Data extracted from a collection
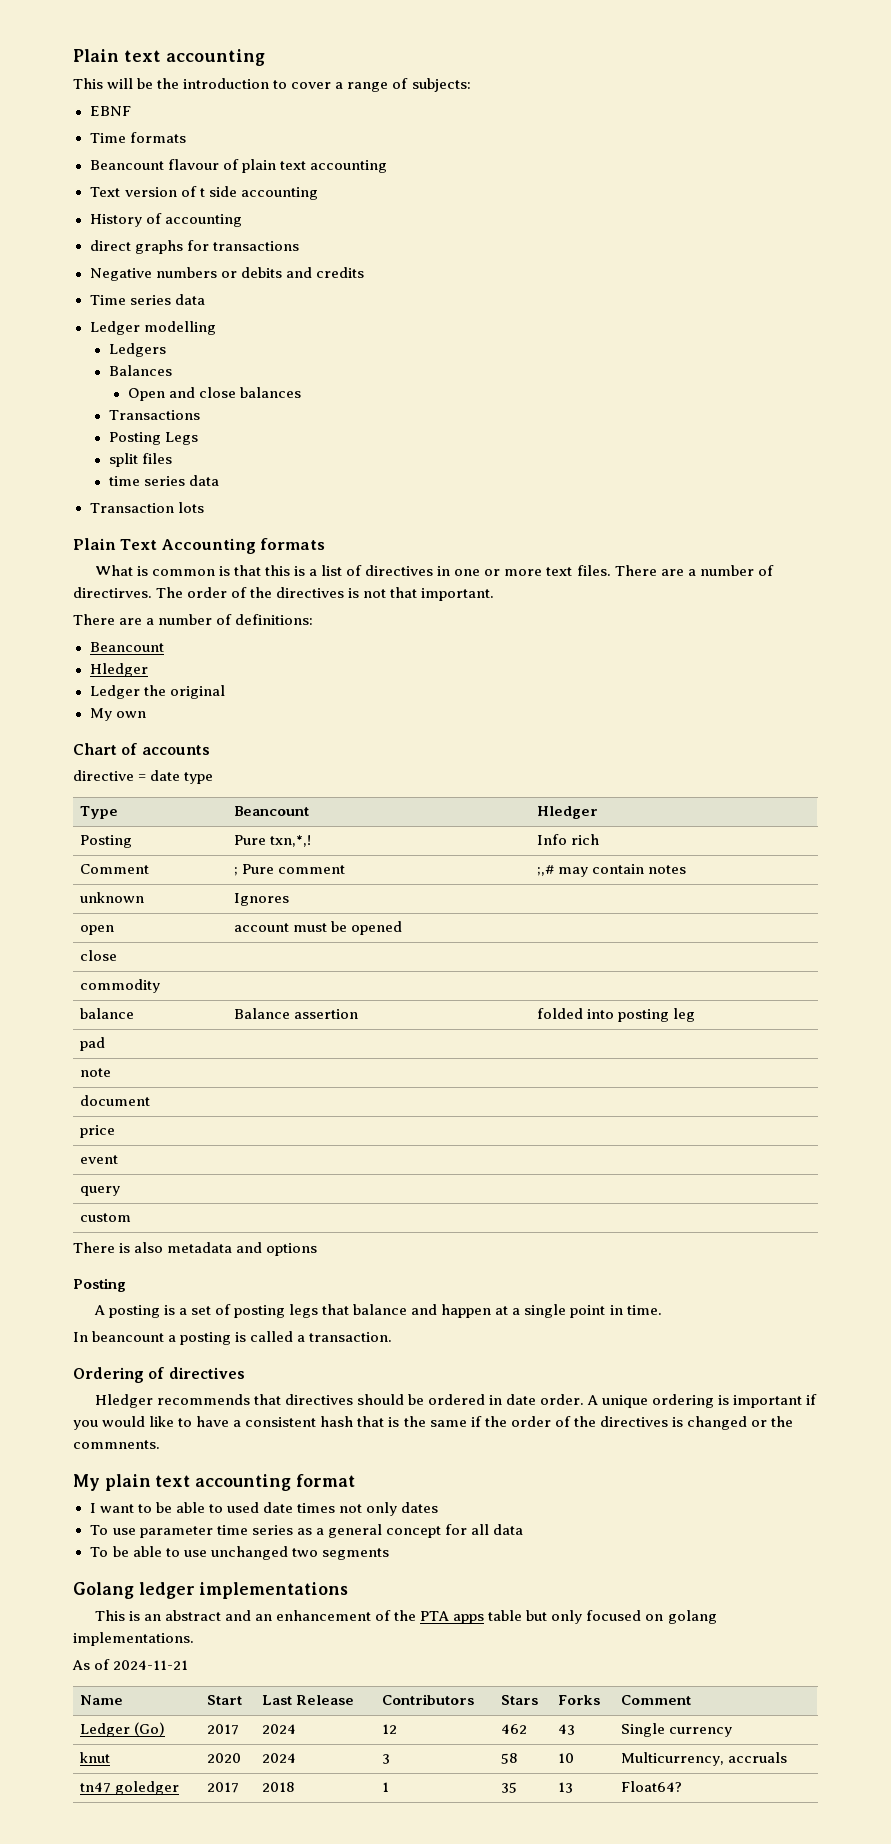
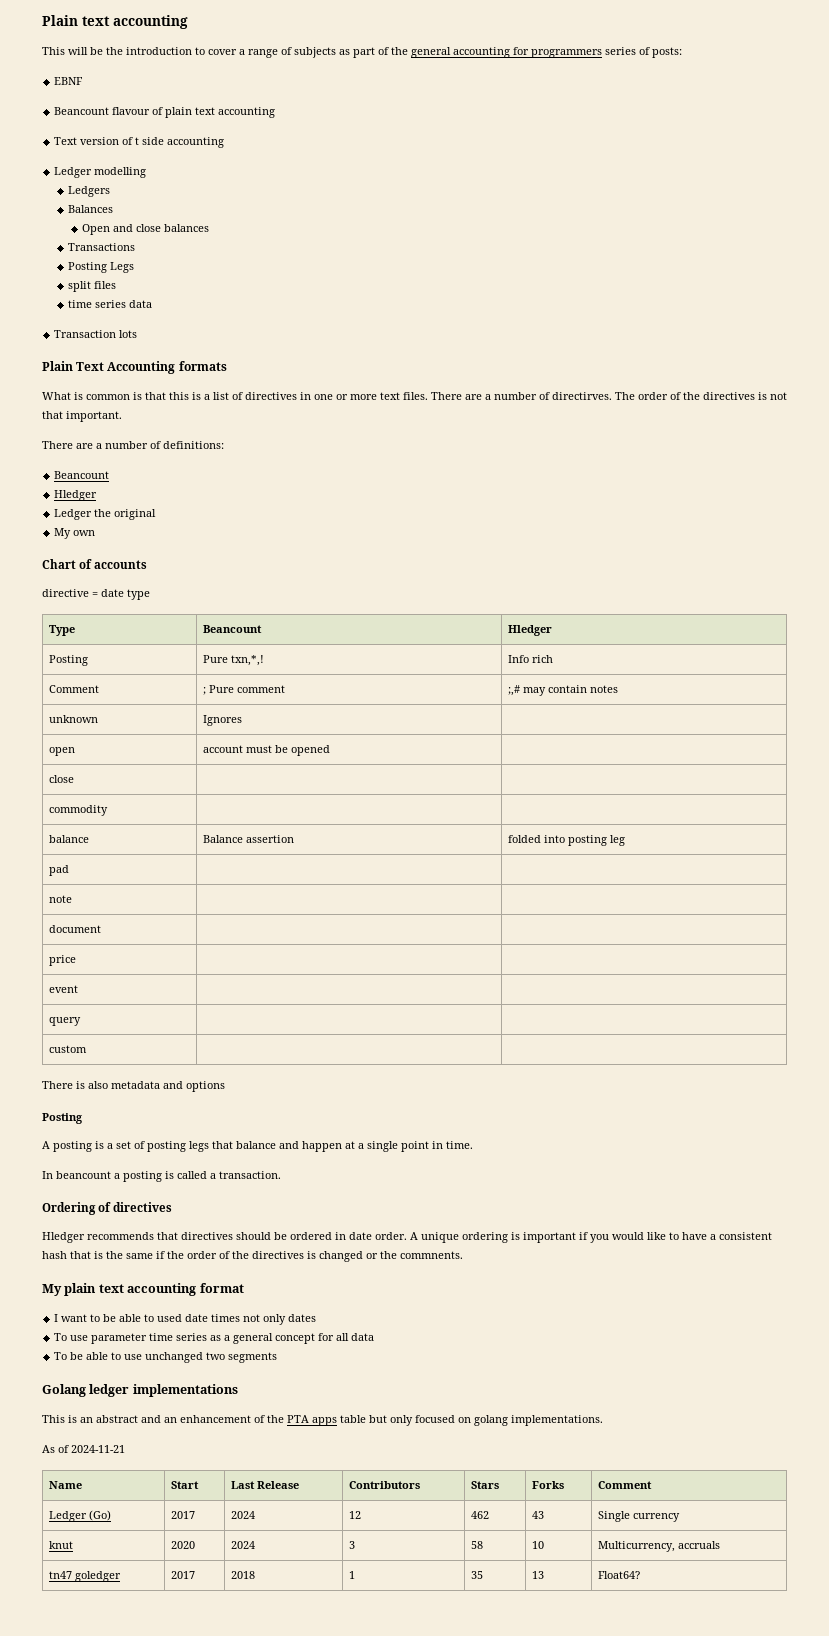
- This will be the introduction to cover a range of subjects:
+ This will be the introduction to cover a range of subjects as part of the general accounting for programmers series of posts:
- Time formats
- History of accounting
- direct graphs for transactions
- Negative numbers or debits and credits
- Time series data

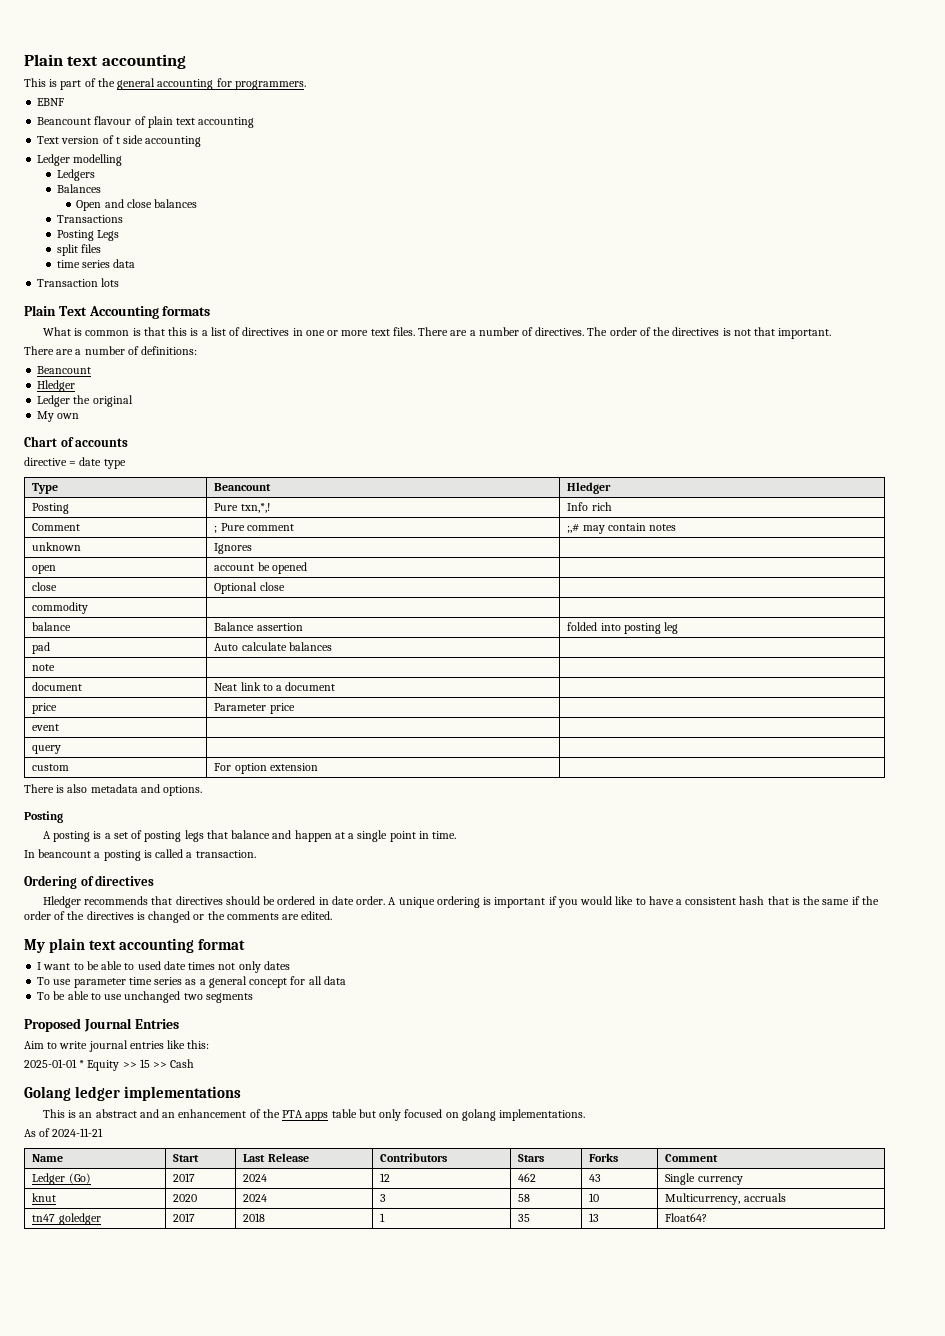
- This will be the introduction to cover a range of subjects as part of the general accounting for programmers series of posts:
+ This is part of the general accounting for programmers.
- There are a number of directirves.
+ There are a number of directives.
- open | account must be opened |
+ open | account be opened |
- close | |
+ close | Optional close |
- pad | |
+ pad | Auto calculate balances |
- document | |
- price | |
+ document | Neat link to a document |
+ price | Parameter price |
- custom | |
+ custom | For option extension |
- There is also metadata and options
+ There is also metadata and options.
- A unique ordering is important if you would like to have a consistent hash that is the same if the order of the directives is changed or the commnents.
+ A unique ordering is important if you would like to have a consistent hash that is the same if the order of the directives is changed or the comments are edited.
+ Proposed Journal Entries
+ Aim to write journal entries like this:
+ 2025-01-01 * Equity >> 15 >> Cash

* [WORK ORDER]: Set down only these lines, exactly: the one containing "calculate balances |" and each line after it through the end of the entries above.

* [SOLUTION FOR THIS TASK]:
+ pad | Auto calculate balances |
- document | |
- price | |
+ document | Neat link to a document |
+ price | Parameter price |
- custom | |
+ custom | For option extension |
- There is also metadata and options
+ There is also metadata and options.
- A unique ordering is important if you would like to have a consistent hash that is the same if the order of the directives is changed or the commnents.
+ A unique ordering is important if you would like to have a consistent hash that is the same if the order of the directives is changed or the comments are edited.
+ Proposed Journal Entries
+ Aim to write journal entries like this:
+ 2025-01-01 * Equity >> 15 >> Cash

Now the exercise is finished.